» Data provided:
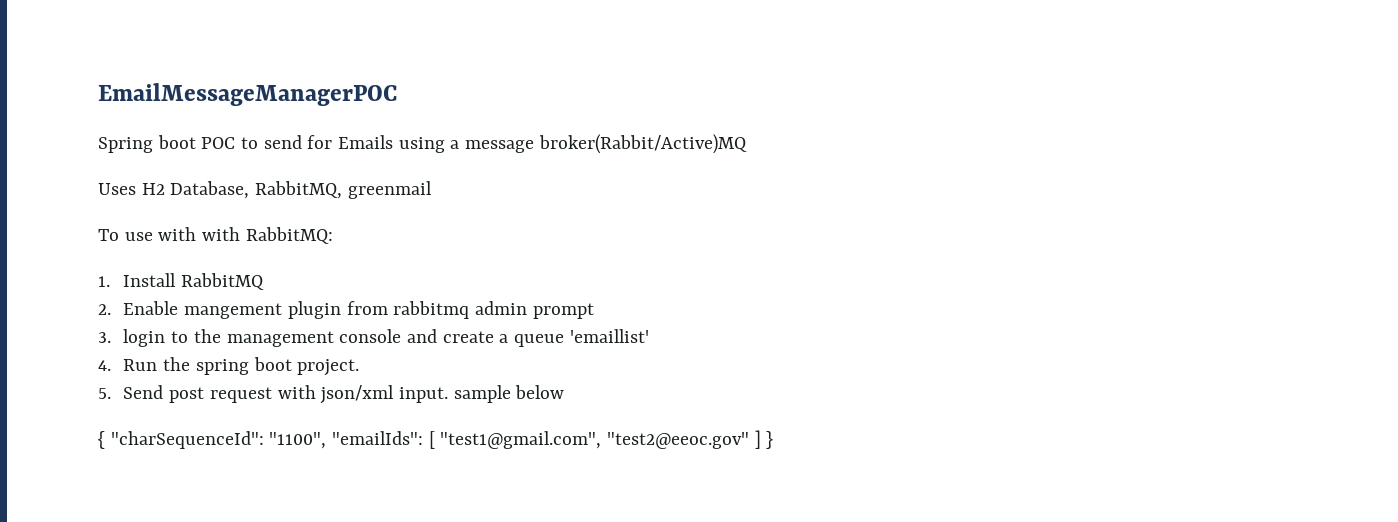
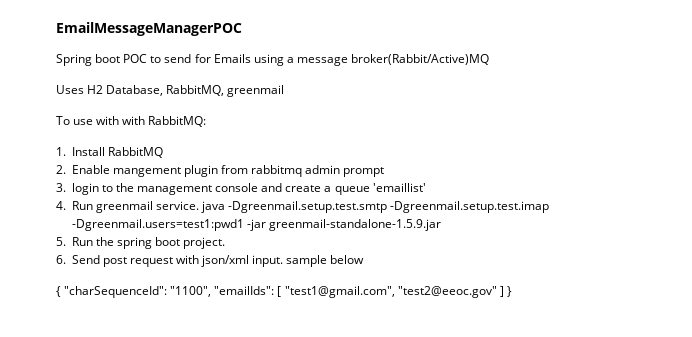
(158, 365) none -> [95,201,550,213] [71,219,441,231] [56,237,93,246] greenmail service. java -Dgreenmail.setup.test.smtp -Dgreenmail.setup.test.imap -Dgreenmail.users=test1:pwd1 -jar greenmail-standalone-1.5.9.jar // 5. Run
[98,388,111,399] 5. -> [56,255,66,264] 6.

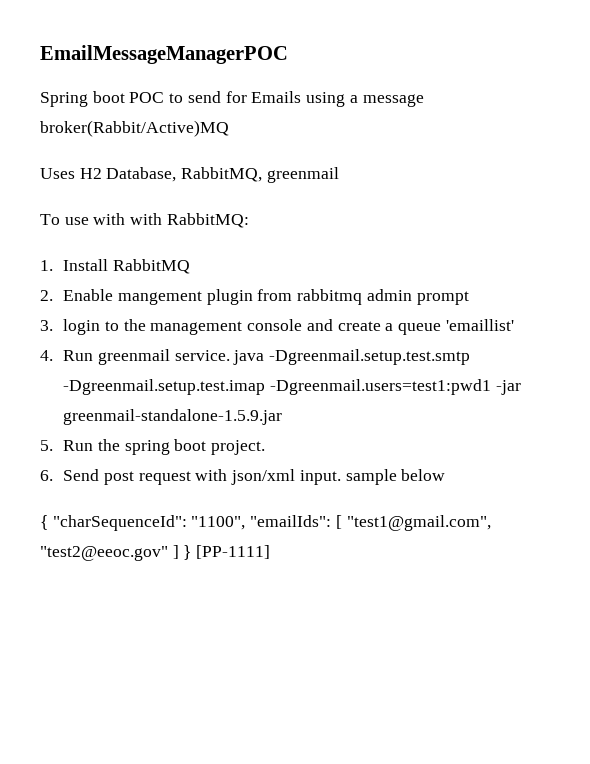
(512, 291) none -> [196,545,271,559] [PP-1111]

---

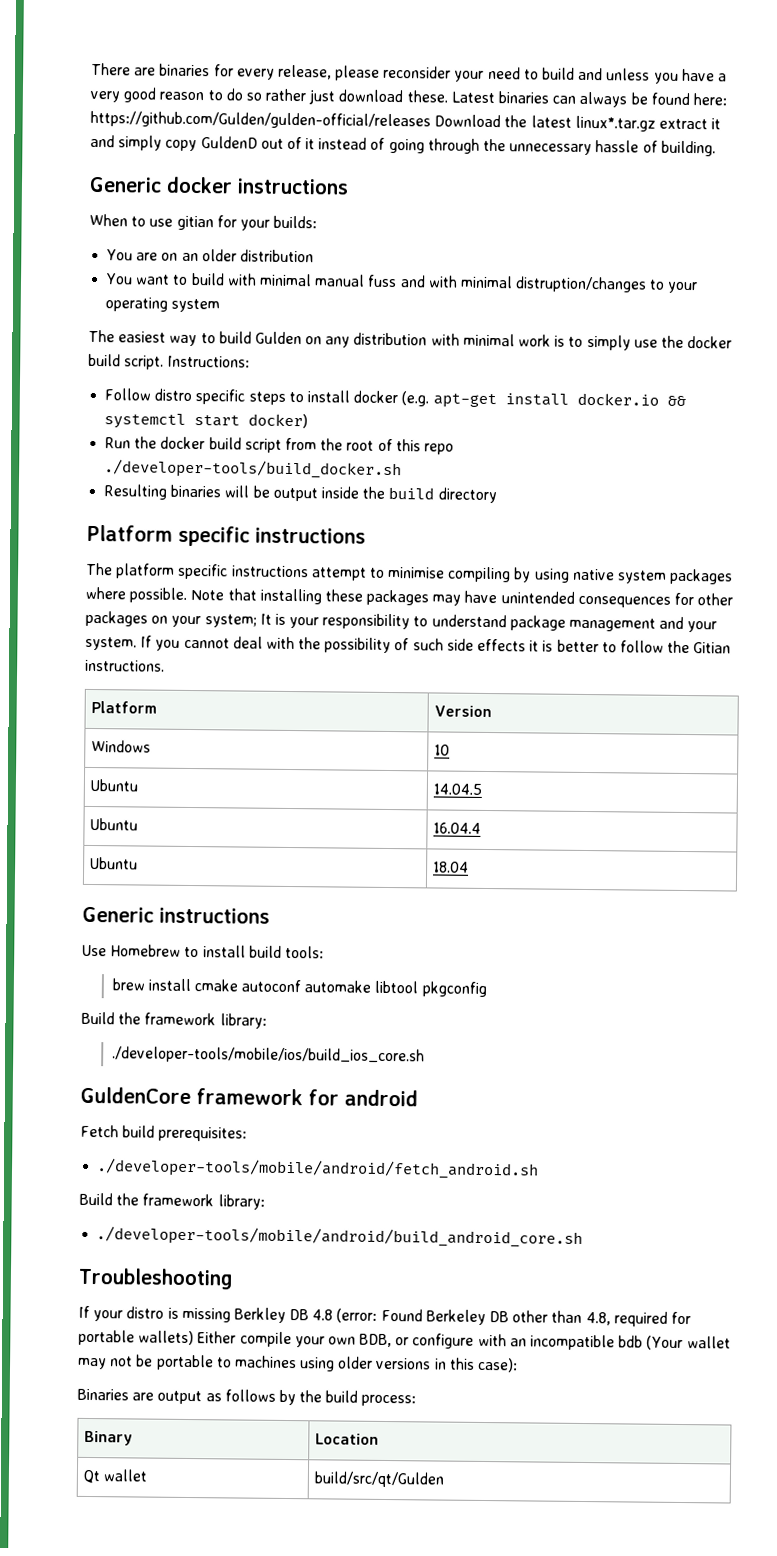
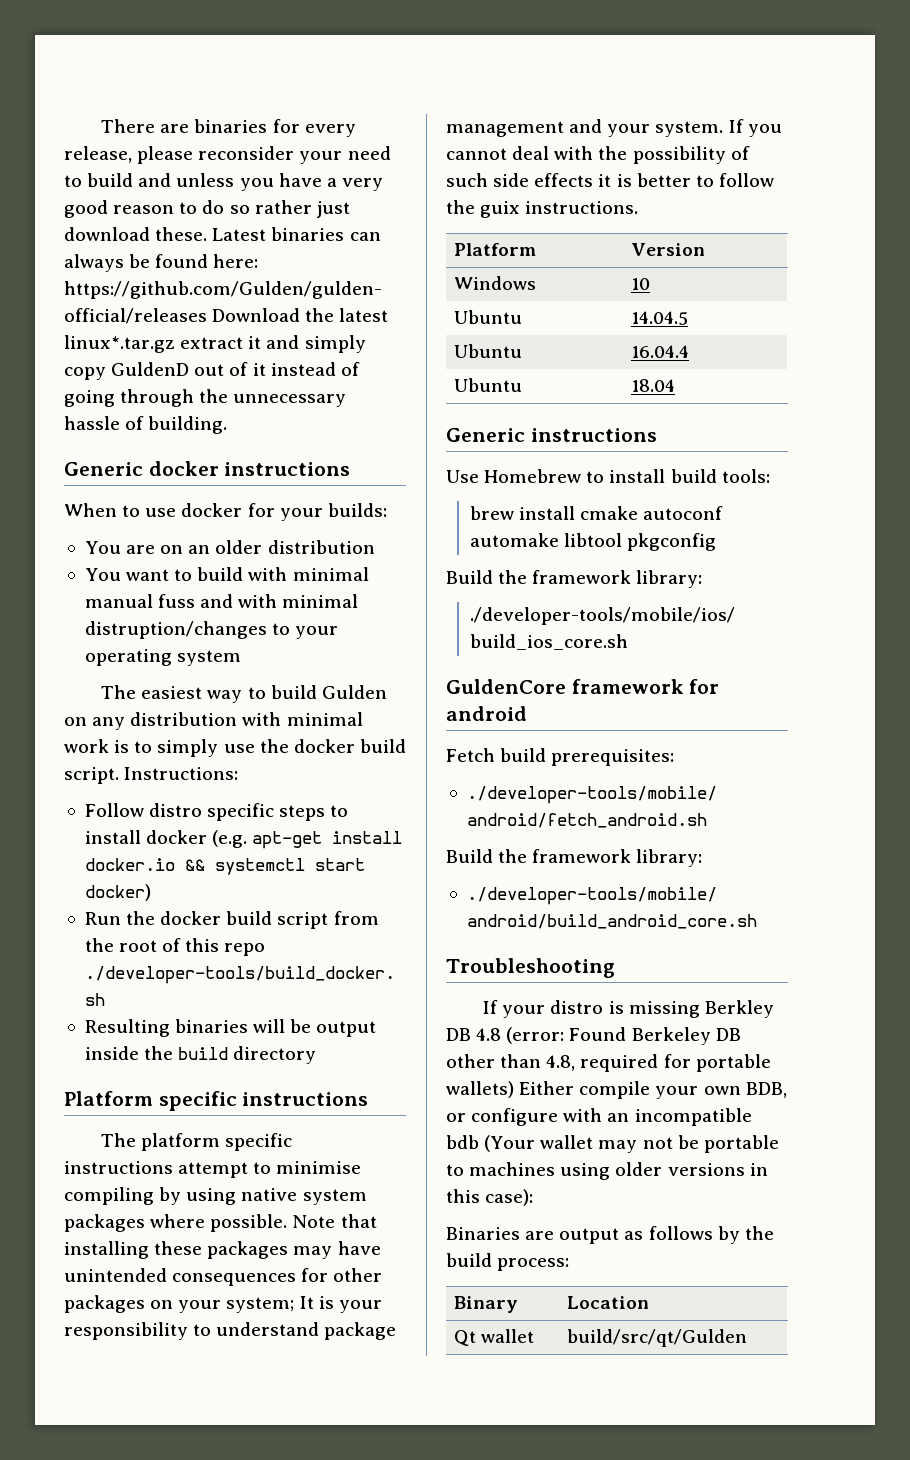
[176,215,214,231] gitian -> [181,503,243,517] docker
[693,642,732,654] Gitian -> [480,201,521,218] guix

==

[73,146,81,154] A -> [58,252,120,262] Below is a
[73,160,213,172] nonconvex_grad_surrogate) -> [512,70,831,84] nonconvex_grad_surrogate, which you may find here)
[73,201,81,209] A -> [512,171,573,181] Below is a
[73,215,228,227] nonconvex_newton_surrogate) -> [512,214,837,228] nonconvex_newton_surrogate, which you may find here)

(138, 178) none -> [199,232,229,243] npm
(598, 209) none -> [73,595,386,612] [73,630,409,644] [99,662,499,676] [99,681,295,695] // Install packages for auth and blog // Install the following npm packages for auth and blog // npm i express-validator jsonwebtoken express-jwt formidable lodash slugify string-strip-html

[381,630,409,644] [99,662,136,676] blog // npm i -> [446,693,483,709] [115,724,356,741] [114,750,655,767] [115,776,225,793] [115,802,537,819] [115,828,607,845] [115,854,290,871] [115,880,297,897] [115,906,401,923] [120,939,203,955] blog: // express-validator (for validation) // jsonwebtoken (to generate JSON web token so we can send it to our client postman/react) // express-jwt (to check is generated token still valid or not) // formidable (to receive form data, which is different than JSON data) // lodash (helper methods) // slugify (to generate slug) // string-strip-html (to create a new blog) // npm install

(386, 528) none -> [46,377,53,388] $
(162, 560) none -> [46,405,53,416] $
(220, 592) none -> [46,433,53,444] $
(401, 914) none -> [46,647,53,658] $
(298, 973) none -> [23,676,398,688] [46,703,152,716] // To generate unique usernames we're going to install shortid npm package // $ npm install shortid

» What you have to do: All that should be printed is the run of lines above from the one with "(158, 365) none" through the one with "(512, 291) none", both included, exactly as given, with pictures left out.

» Reply to the exercise:
(158, 365) none -> [95,201,550,213] [71,219,441,231] [56,237,93,246] greenmail service. java -Dgreenmail.setup.test.smtp -Dgreenmail.setup.test.imap -Dgreenmail.users=test1:pwd1 -jar greenmail-standalone-1.5.9.jar // 5. Run
[98,388,111,399] 5. -> [56,255,66,264] 6.

(512, 291) none -> [196,545,271,559] [PP-1111]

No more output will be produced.